**RECORDS SHOWN**

★ ★ ★

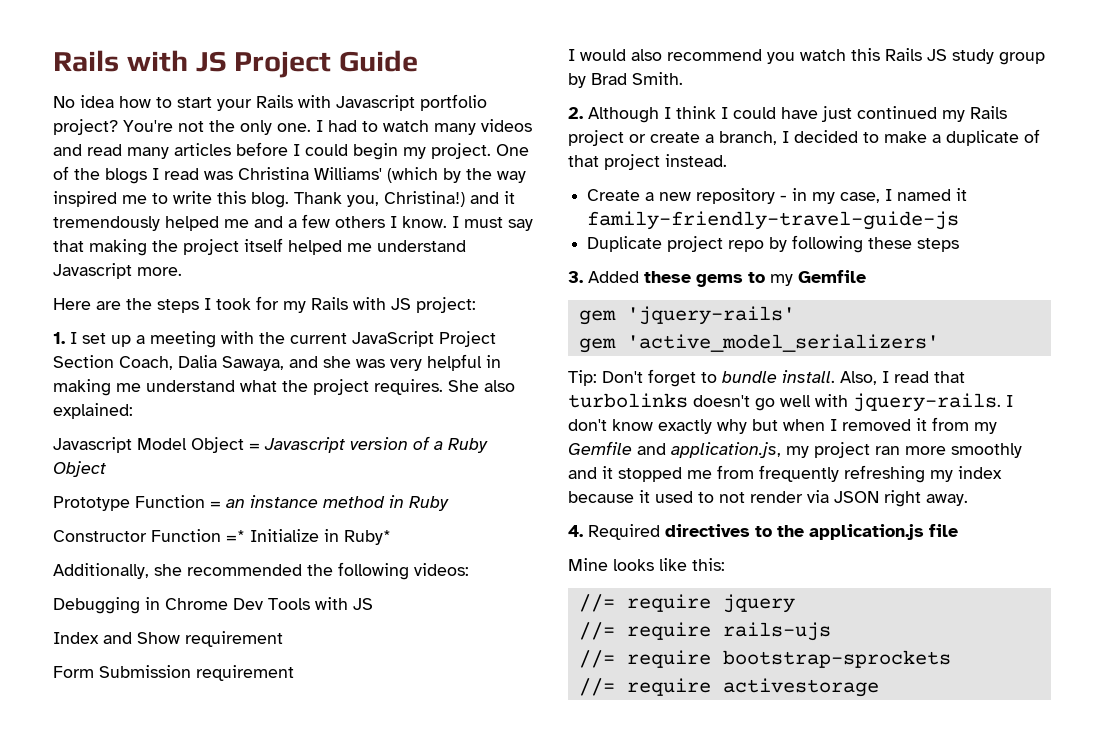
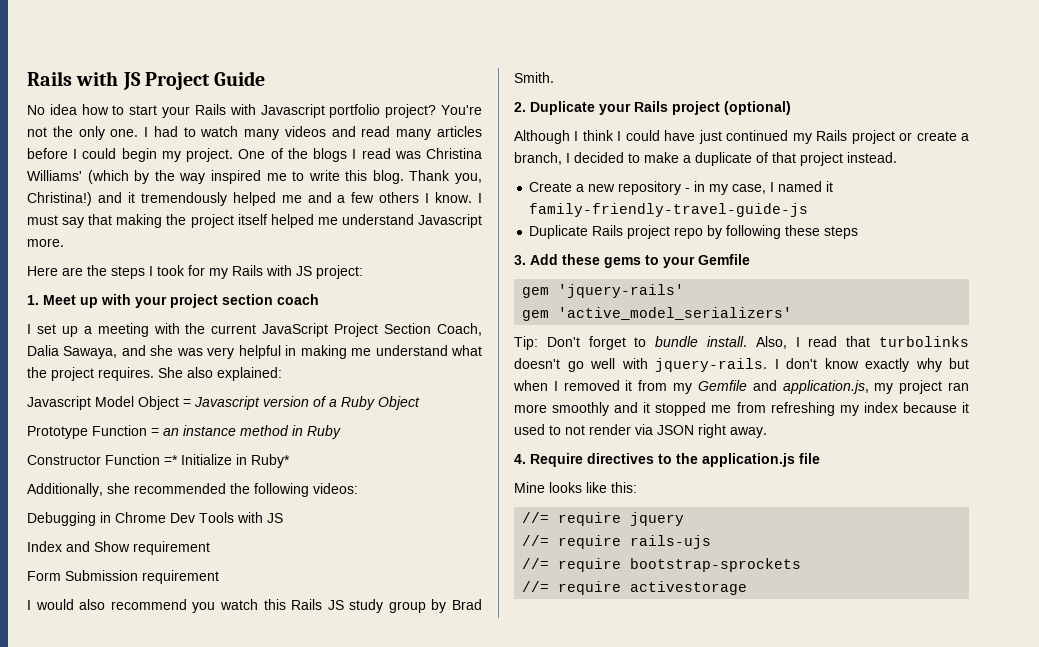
(65, 338) none -> [43,294,319,308] Meet up with your project section coach //
(583, 113) none -> [530,101,791,115] Duplicate your Rails project (optional) //
(663, 244) none -> [592,225,624,236] Rails
[588,271,639,283] Added -> [530,254,558,265] Add
[770,274,793,286] my -> [663,256,695,268] your
[759,465,839,482] frequently -> (766, 407) none
[588,524,660,540] Required -> [530,453,583,467] Require

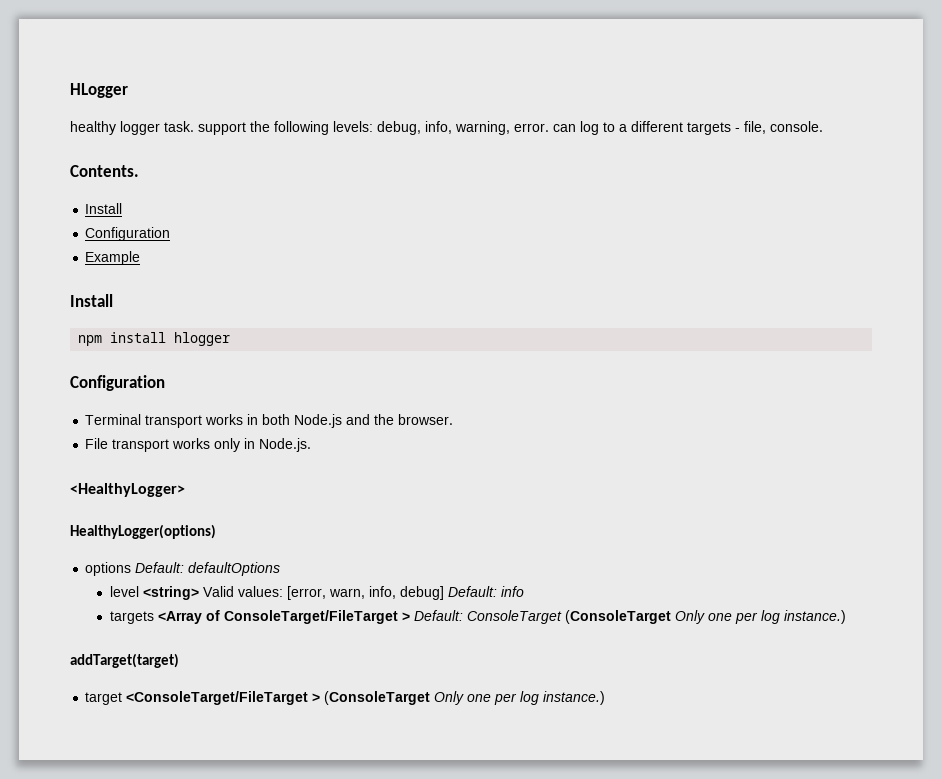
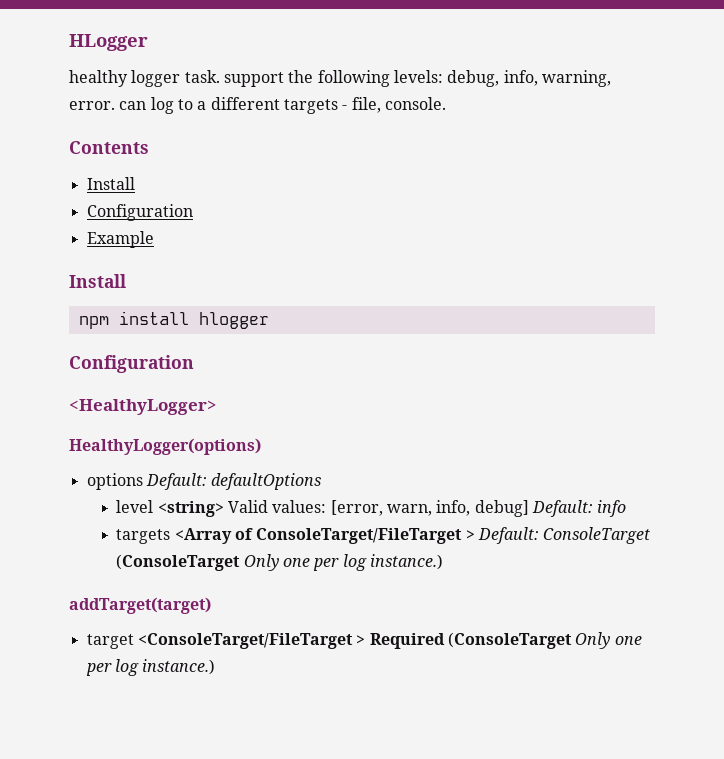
[70,165,139,177] Contents. -> [69,141,149,154] Contents
[85,414,454,428] [85,438,312,452] // Terminal transport works in both Node.js and the browser. // File transport works only in Node.js. -> (194, 364) none
(321, 697) none -> [369,633,445,649] Required

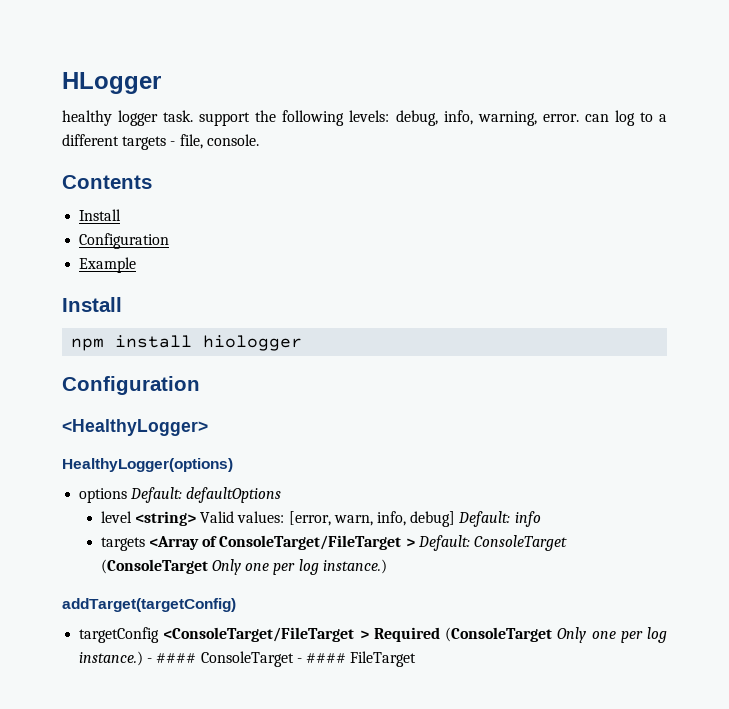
[198,312,269,329] hlogger -> [203,335,303,351] hiologger
[69,597,211,614] [86,634,134,649] addTarget(target) // target -> [62,598,236,612] [79,627,160,643] addTarget(targetConfig) // targetConfig
(216, 667) none -> [147,651,417,667] - #### ConsoleTarget - #### FileTarget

★ ★ ★

**WHAT YOU SHOULD DO**
Transcribe exactly the line containing "(321, 697) none -> [369,633,445,649] Required" and every line after it through the end of the listing above; pictures are not part of the copy.

**YOUR SOLUTION**
(321, 697) none -> [369,633,445,649] Required

[198,312,269,329] hlogger -> [203,335,303,351] hiologger
[69,597,211,614] [86,634,134,649] addTarget(target) // target -> [62,598,236,612] [79,627,160,643] addTarget(targetConfig) // targetConfig
(216, 667) none -> [147,651,417,667] - #### ConsoleTarget - #### FileTarget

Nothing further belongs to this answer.